Count up the lines below that hold "Command", then give that count by itself.

╭─ MATERIAL FOR THIS TASK

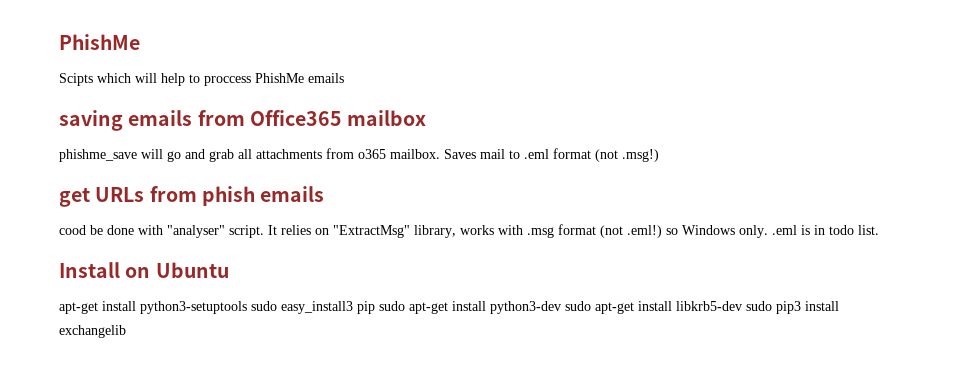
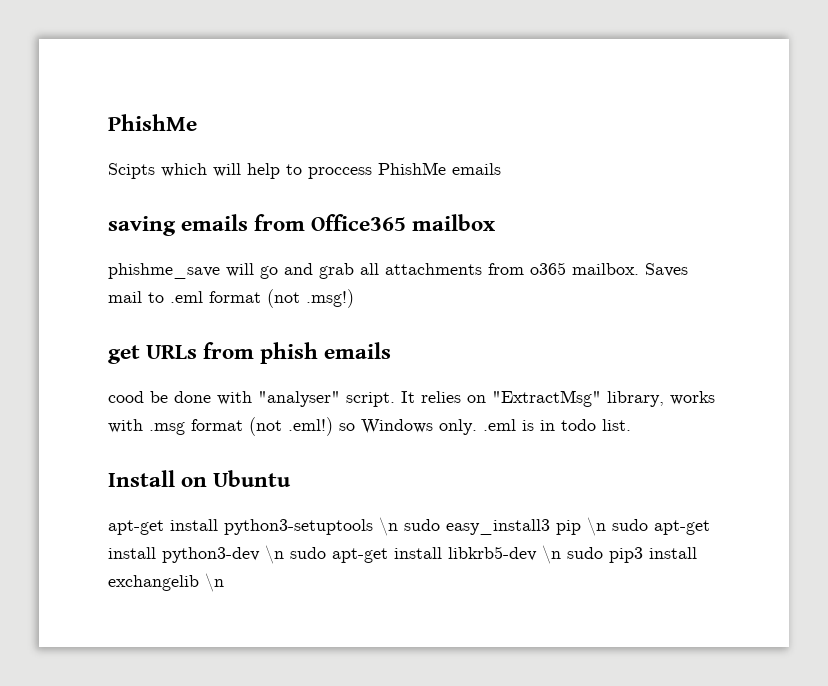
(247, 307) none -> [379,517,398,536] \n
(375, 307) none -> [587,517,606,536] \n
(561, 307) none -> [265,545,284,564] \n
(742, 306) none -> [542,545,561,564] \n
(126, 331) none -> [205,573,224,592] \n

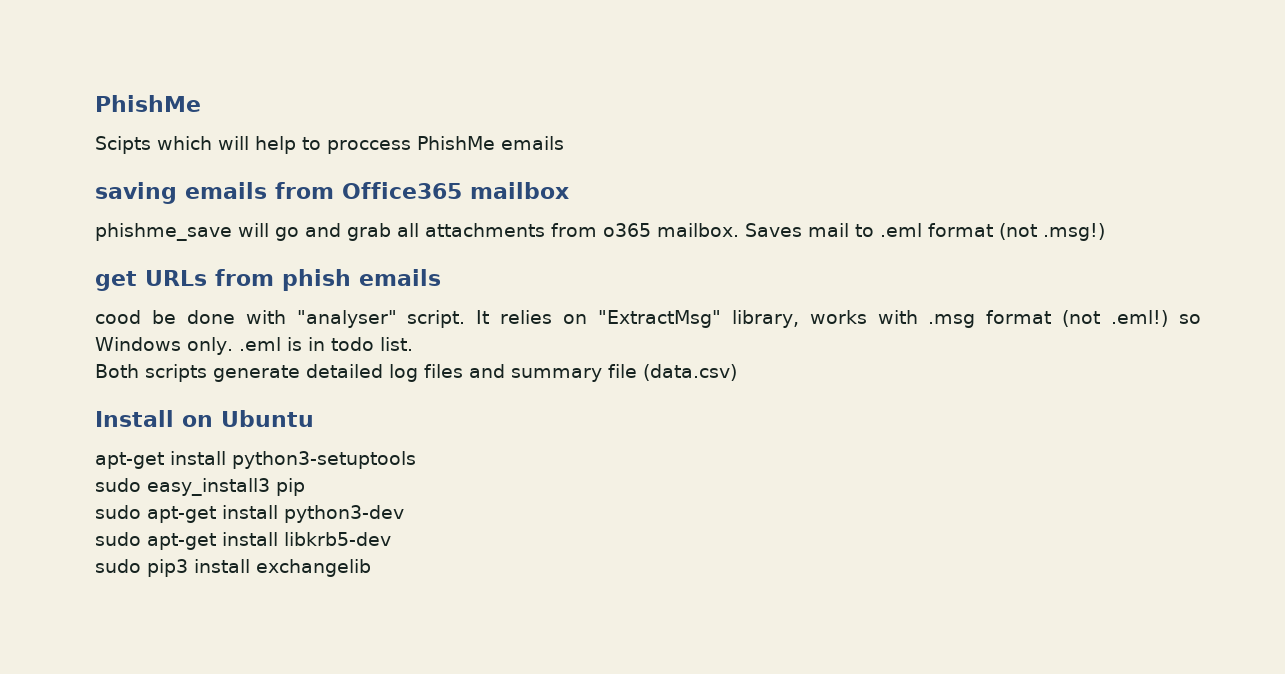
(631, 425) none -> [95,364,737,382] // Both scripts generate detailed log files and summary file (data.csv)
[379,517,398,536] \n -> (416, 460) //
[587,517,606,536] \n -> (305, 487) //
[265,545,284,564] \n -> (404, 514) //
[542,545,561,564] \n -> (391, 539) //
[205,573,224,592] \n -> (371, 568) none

╰─
╭─ MATERIAL FOR THIS TASK

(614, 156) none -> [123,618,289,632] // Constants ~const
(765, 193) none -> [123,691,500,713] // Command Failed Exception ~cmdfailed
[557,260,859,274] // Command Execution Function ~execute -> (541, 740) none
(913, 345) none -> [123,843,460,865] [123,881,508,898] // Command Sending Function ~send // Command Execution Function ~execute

╰─

## ANSWER SPACE
3